Busek wurde am 25. März 1941 in Wien geboren. Sein Vater war Ingenieur und Baumeister, seine Mutter stammte aus einer Familie von Gewerbebetreibenden.

Busek studierte Rechtswissenschaft an der Universität Wien, seine politische Karriere begann 1964 im ÖVP-Klub, ab 1968 war er im ÖVP-Wirtschaftsbund tätig, 1975 und 1976 als ÖVP-Generalsekretär, von 1975 bis 1978 erstmals als Abgeordneter zum Nationalrat.

1976 wurde er zum Wiener Landesparteiobmann gewählt, von 1978 bis 1987 war er Vizebürgermeister. Zwei Jahre später wurde Busek Wissenschaftsminister – mit dem Universitätsorganisationsgesetz brachte er den Universitäten 1993 mehr Autonomie, auch die Errichtung von Fachhochschulen fiel in seine Amtszeit.

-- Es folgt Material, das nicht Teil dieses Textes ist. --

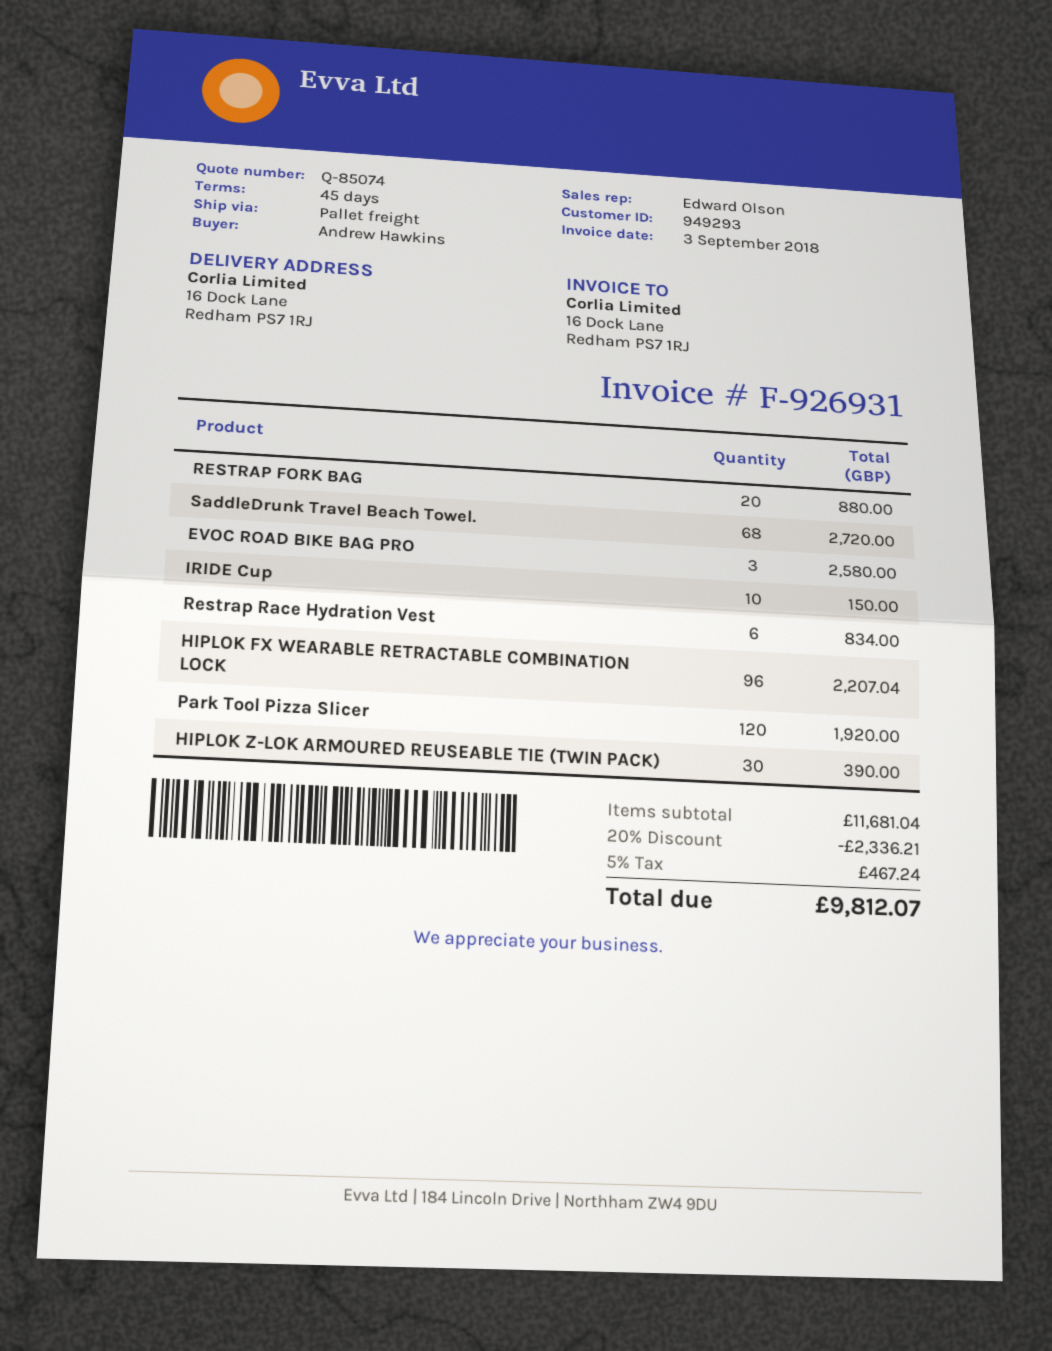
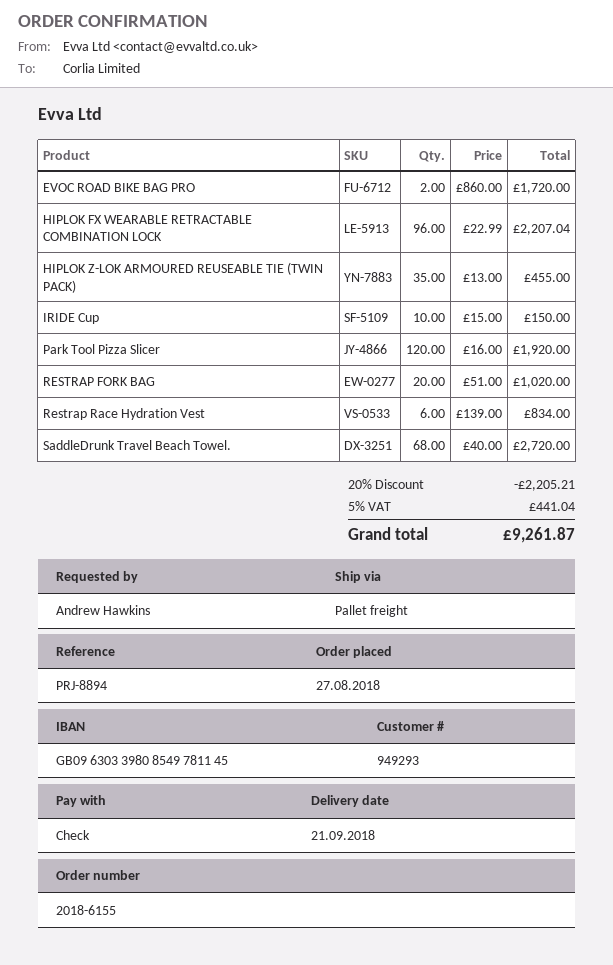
RESTRAP FORK BAG: 20 for 880.00 -> 20 for 1020.00
EVOC ROAD BIKE BAG PRO: 3 for 2580.00 -> 2 for 1720.00
HIPLOK Z-LOK ARMOURED REUSEABLE TIE (TWIN PACK): 30 for 390.00 -> 35 for 455.00
discount: 20% = 2336.21 -> 20% = 2205.21
tax: 5% = 467.24 -> 5% = 441.04
total: 9812.07 -> 9261.87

1991 wurde Busek zum neuen ÖVP-Parteichef gewählt und er übernahm das Vizekanzleramt in der Koalitionsregierung mit der SPÖ unter Bundeskanzler Franz Vranitzky. 1994 fand am 9. Oktober eine Nationalratswahl statt – Busek blieb Vizekanzler, wechselte aber ins Unterrichtsressort. Seit 1995 war er Vorsitzender des Instituts für den Donauraum und Mitteleuropa.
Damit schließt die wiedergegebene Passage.